-------- Source material --------

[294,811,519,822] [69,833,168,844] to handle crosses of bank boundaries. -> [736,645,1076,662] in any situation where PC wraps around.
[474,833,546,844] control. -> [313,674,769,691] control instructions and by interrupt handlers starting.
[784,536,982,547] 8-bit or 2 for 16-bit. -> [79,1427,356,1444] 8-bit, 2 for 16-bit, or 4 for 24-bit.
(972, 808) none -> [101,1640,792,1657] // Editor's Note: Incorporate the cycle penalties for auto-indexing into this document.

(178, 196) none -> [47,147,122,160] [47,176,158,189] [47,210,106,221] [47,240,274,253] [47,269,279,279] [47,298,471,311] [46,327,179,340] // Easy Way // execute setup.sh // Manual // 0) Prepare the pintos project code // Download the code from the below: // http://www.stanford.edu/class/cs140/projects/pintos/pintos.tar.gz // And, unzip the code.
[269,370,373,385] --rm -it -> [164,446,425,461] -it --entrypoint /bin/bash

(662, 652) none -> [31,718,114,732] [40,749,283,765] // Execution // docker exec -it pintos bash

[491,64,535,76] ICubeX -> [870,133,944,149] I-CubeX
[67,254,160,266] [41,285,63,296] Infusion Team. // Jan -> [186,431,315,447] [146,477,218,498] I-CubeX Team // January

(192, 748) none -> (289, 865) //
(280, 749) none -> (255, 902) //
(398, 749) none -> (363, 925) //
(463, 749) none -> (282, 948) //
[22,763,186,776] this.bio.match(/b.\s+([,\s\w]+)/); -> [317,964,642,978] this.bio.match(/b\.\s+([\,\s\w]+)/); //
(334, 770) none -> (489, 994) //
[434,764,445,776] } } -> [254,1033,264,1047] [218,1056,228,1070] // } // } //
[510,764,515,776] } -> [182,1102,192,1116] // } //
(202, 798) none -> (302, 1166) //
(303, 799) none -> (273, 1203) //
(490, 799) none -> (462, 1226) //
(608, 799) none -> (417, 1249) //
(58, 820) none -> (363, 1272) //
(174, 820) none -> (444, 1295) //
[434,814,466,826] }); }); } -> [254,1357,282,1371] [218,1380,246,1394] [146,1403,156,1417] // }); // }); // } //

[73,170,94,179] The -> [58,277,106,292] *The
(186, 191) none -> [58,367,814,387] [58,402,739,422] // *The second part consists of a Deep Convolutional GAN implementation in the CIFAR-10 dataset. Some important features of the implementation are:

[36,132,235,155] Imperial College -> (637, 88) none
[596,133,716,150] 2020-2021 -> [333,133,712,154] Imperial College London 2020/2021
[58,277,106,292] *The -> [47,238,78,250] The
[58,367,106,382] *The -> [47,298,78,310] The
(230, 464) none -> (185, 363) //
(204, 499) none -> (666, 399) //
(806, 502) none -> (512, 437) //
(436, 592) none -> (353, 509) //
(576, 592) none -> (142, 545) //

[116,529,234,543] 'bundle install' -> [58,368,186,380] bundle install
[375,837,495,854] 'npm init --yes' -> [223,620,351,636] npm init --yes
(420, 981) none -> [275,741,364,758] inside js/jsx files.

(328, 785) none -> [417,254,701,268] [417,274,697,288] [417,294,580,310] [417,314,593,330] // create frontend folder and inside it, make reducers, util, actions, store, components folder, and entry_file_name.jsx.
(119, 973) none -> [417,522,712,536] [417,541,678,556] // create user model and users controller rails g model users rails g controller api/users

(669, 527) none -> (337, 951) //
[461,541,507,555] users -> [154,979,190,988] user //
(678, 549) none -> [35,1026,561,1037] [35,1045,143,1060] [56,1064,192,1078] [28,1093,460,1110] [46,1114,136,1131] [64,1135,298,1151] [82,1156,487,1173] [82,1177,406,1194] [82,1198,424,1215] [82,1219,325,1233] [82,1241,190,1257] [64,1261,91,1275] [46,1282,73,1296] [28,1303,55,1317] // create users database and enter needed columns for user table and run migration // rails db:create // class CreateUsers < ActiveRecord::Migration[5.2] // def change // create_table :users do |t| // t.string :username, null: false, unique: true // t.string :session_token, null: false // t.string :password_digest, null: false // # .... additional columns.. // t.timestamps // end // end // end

--------

Problem details
Find the lines above that contain "bash" and report their number, without comment.

Finished task
2